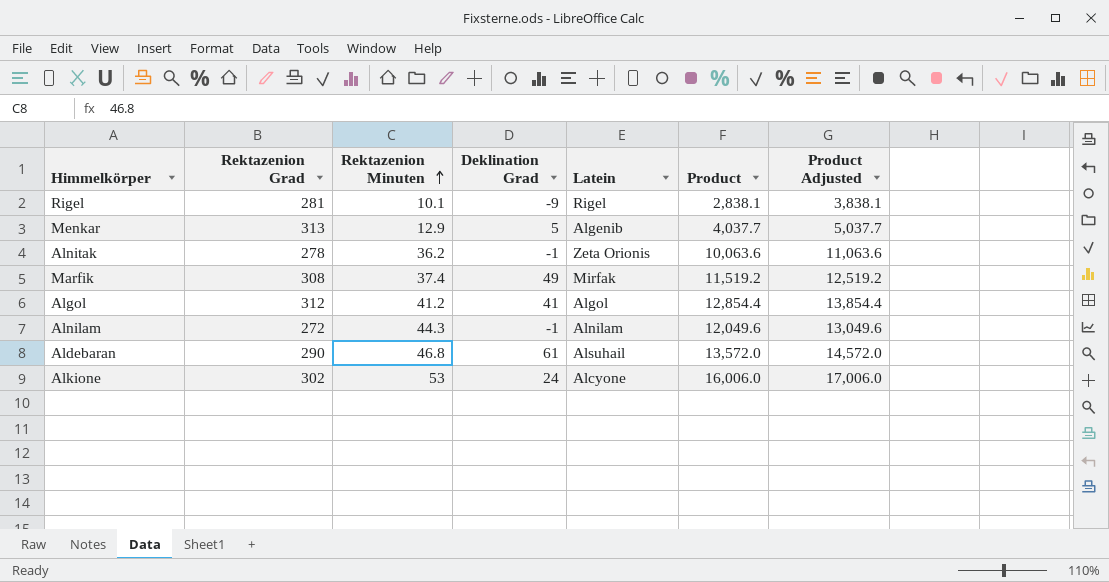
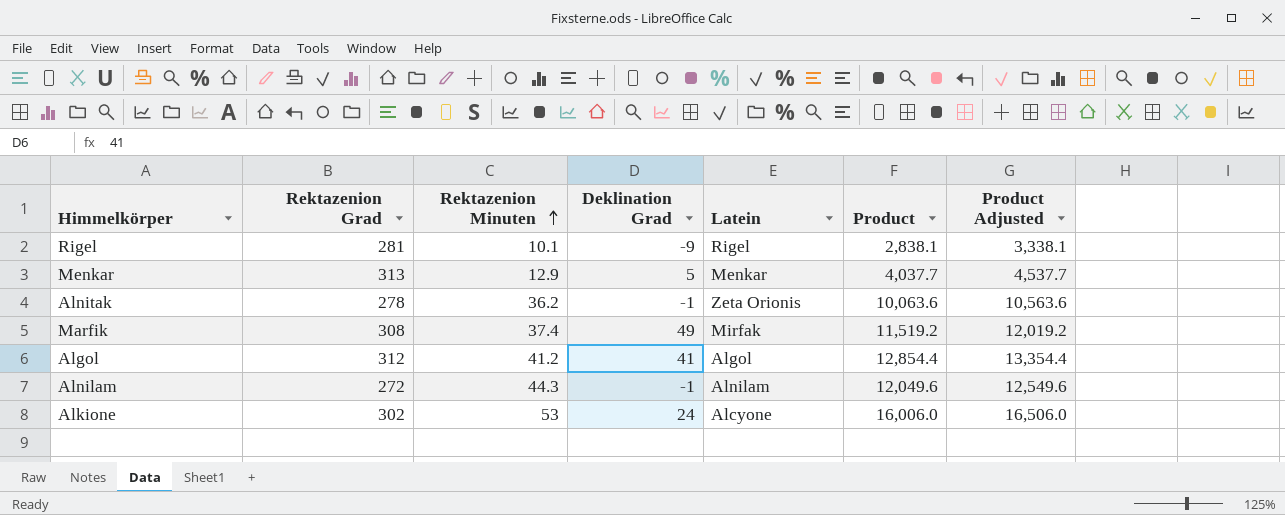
column Product Adjusted | formula: [Product] + 1000 -> [Product] + 500
row Aldebaran: 290 | 46.8 | 61 | Alsuhail | 13,572.0 | 14,572.0 -> none
Menkar | Latein: Algenib -> Menkar

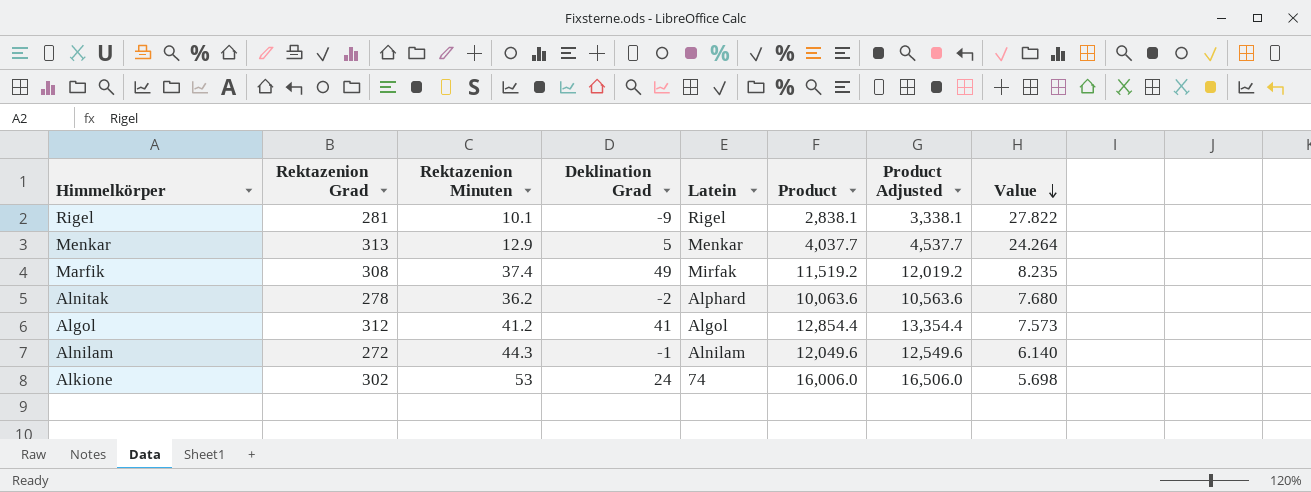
row order: Rektazenion Minuten ascending -> Value descending
column Value | formula: none -> [Rektazenion Grad] / [Rektazenion Minuten]
Alnitak | Deklination Grad: -1 -> -2
Alnitak | Latein: Zeta Orionis -> Alphard
Alkione | Latein: Alcyone -> 74

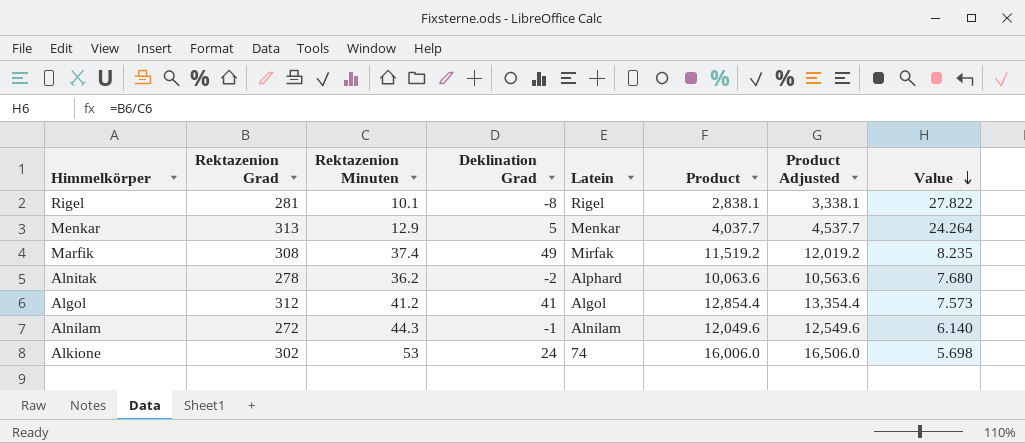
Rigel | Deklination Grad: -9 -> -8

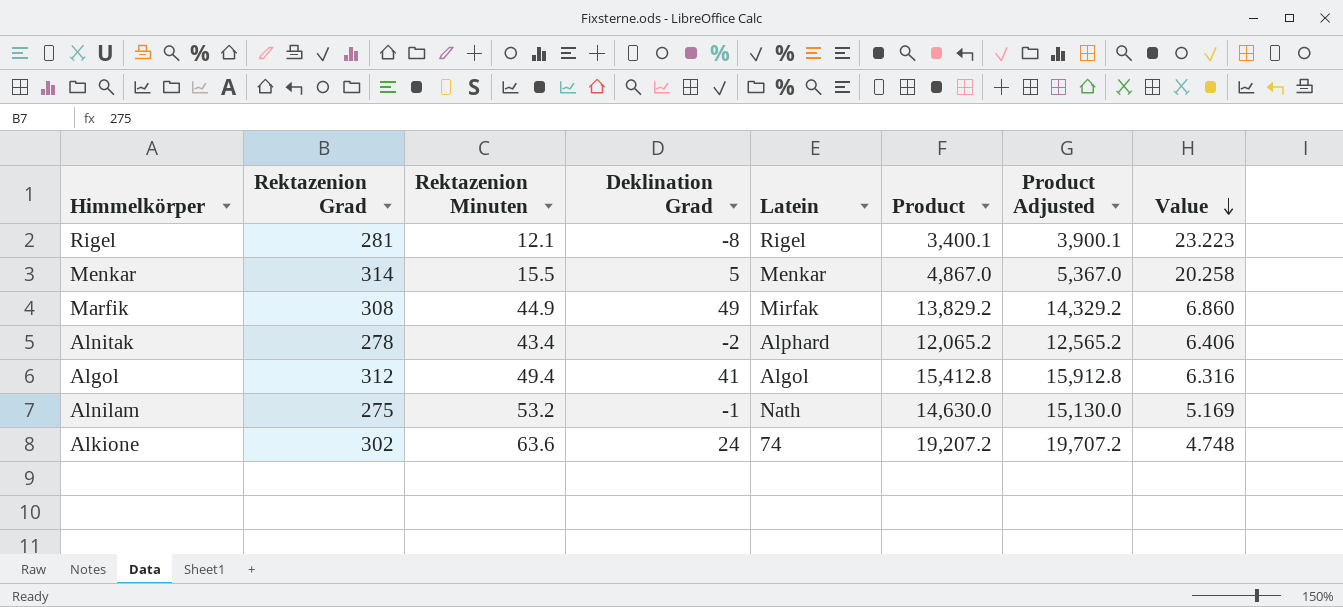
Rigel | Rektazenion Minuten: 10.1 -> 12.1
Rigel | Product: 2,838.1 -> 3,400.1
Rigel | Product Adjusted: 3,338.1 -> 3,900.1
Rigel | Value: 27.822 -> 23.223
Menkar | Rektazenion Grad: 313 -> 314
Menkar | Rektazenion Minuten: 12.9 -> 15.5
Menkar | Product: 4,037.7 -> 4,867.0
Menkar | Product Adjusted: 4,537.7 -> 5,367.0
Menkar | Value: 24.264 -> 20.258
Marfik | Rektazenion Minuten: 37.4 -> 44.9
Marfik | Product: 11,519.2 -> 13,829.2
Marfik | Product Adjusted: 12,019.2 -> 14,329.2
Marfik | Value: 8.235 -> 6.860
Alnitak | Rektazenion Minuten: 36.2 -> 43.4
Alnitak | Product: 10,063.6 -> 12,065.2
Alnitak | Product Adjusted: 10,563.6 -> 12,565.2
Alnitak | Value: 7.680 -> 6.406
Algol | Rektazenion Minuten: 41.2 -> 49.4
Algol | Product: 12,854.4 -> 15,412.8
Algol | Product Adjusted: 13,354.4 -> 15,912.8
Algol | Value: 7.573 -> 6.316
Alnilam | Rektazenion Grad: 272 -> 275
Alnilam | Rektazenion Minuten: 44.3 -> 53.2
Alnilam | Latein: Alnilam -> Nath
Alnilam | Product: 12,049.6 -> 14,630.0
Alnilam | Product Adjusted: 12,549.6 -> 15,130.0
Alnilam | Value: 6.140 -> 5.169
Alkione | Rektazenion Minuten: 53 -> 63.6
Alkione | Product: 16,006.0 -> 19,207.2
Alkione | Product Adjusted: 16,506.0 -> 19,707.2
Alkione | Value: 5.698 -> 4.748

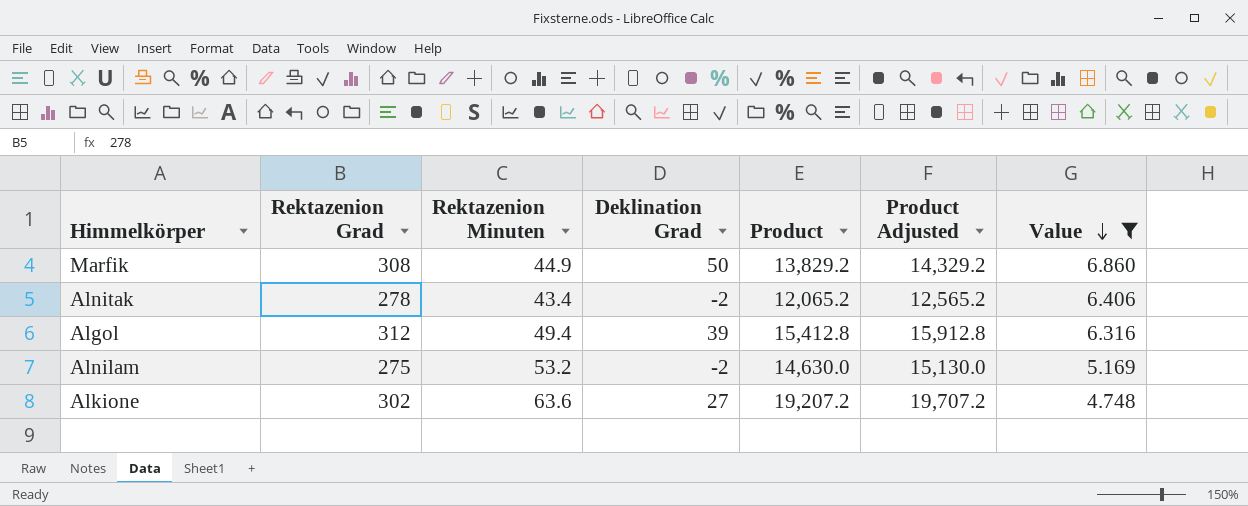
filter: none -> Value <= 6.860
column Latein | position: 5 -> none
Marfik | Deklination Grad: 49 -> 50
Algol | Deklination Grad: 41 -> 39
Alnilam | Deklination Grad: -1 -> -2
Alkione | Deklination Grad: 24 -> 27

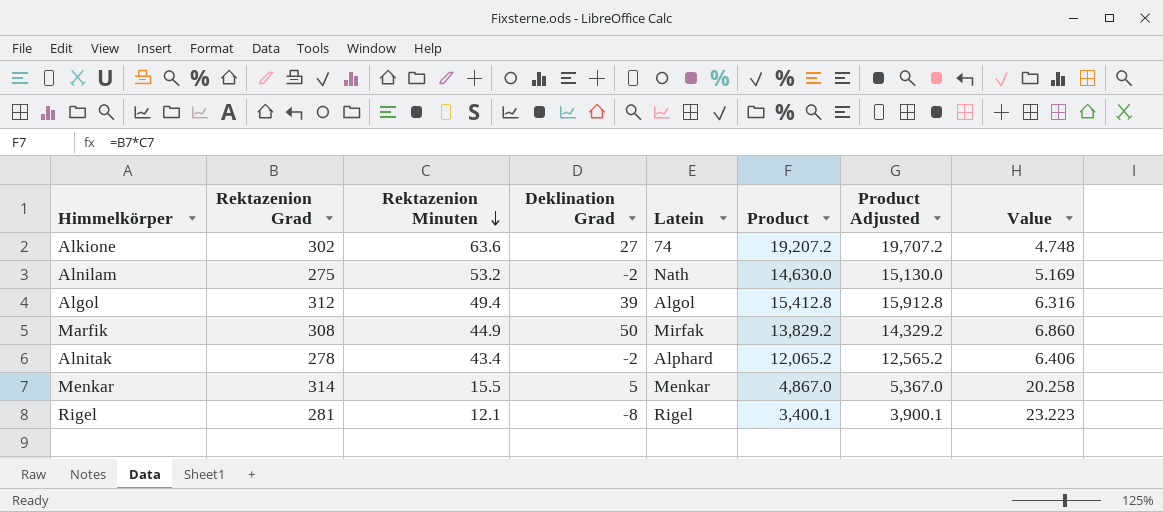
filter: Value <= 6.860 -> none
row order: Value descending -> Rektazenion Minuten descending
column Latein | position: none -> 5

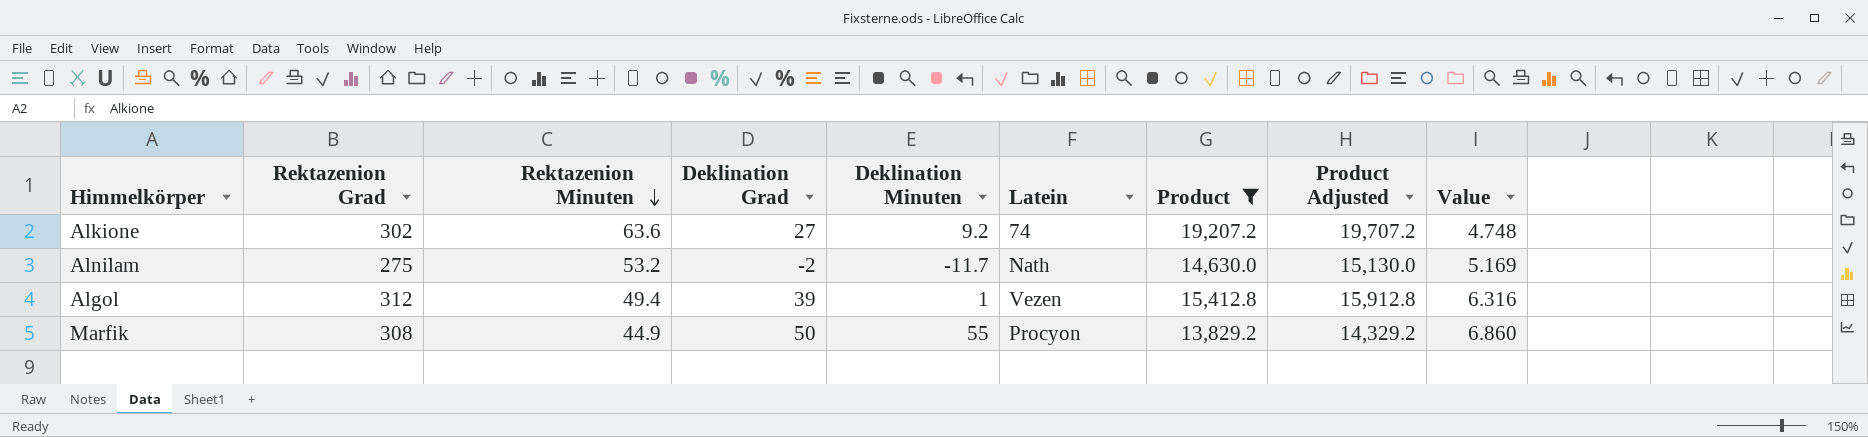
filter: none -> Product >= 13,829.2
column Deklination Minuten | position: none -> 5
Algol | Latein: Algol -> Vezen
Marfik | Latein: Mirfak -> Procyon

****************************************

● **WORK REQUEST**
None of the pictures should appear; repeat the records exactly otherwise.

● **OUTPUT BELOW**
column Product Adjusted | formula: [Product] + 1000 -> [Product] + 500
row Aldebaran: 290 | 46.8 | 61 | Alsuhail | 13,572.0 | 14,572.0 -> none
Menkar | Latein: Algenib -> Menkar

row order: Rektazenion Minuten ascending -> Value descending
column Value | formula: none -> [Rektazenion Grad] / [Rektazenion Minuten]
Alnitak | Deklination Grad: -1 -> -2
Alnitak | Latein: Zeta Orionis -> Alphard
Alkione | Latein: Alcyone -> 74

Rigel | Deklination Grad: -9 -> -8

Rigel | Rektazenion Minuten: 10.1 -> 12.1
Rigel | Product: 2,838.1 -> 3,400.1
Rigel | Product Adjusted: 3,338.1 -> 3,900.1
Rigel | Value: 27.822 -> 23.223
Menkar | Rektazenion Grad: 313 -> 314
Menkar | Rektazenion Minuten: 12.9 -> 15.5
Menkar | Product: 4,037.7 -> 4,867.0
Menkar | Product Adjusted: 4,537.7 -> 5,367.0
Menkar | Value: 24.264 -> 20.258
Marfik | Rektazenion Minuten: 37.4 -> 44.9
Marfik | Product: 11,519.2 -> 13,829.2
Marfik | Product Adjusted: 12,019.2 -> 14,329.2
Marfik | Value: 8.235 -> 6.860
Alnitak | Rektazenion Minuten: 36.2 -> 43.4
Alnitak | Product: 10,063.6 -> 12,065.2
Alnitak | Product Adjusted: 10,563.6 -> 12,565.2
Alnitak | Value: 7.680 -> 6.406
Algol | Rektazenion Minuten: 41.2 -> 49.4
Algol | Product: 12,854.4 -> 15,412.8
Algol | Product Adjusted: 13,354.4 -> 15,912.8
Algol | Value: 7.573 -> 6.316
Alnilam | Rektazenion Grad: 272 -> 275
Alnilam | Rektazenion Minuten: 44.3 -> 53.2
Alnilam | Latein: Alnilam -> Nath
Alnilam | Product: 12,049.6 -> 14,630.0
Alnilam | Product Adjusted: 12,549.6 -> 15,130.0
Alnilam | Value: 6.140 -> 5.169
Alkione | Rektazenion Minuten: 53 -> 63.6
Alkione | Product: 16,006.0 -> 19,207.2
Alkione | Product Adjusted: 16,506.0 -> 19,707.2
Alkione | Value: 5.698 -> 4.748

filter: none -> Value <= 6.860
column Latein | position: 5 -> none
Marfik | Deklination Grad: 49 -> 50
Algol | Deklination Grad: 41 -> 39
Alnilam | Deklination Grad: -1 -> -2
Alkione | Deklination Grad: 24 -> 27

filter: Value <= 6.860 -> none
row order: Value descending -> Rektazenion Minuten descending
column Latein | position: none -> 5

filter: none -> Product >= 13,829.2
column Deklination Minuten | position: none -> 5
Algol | Latein: Algol -> Vezen
Marfik | Latein: Mirfak -> Procyon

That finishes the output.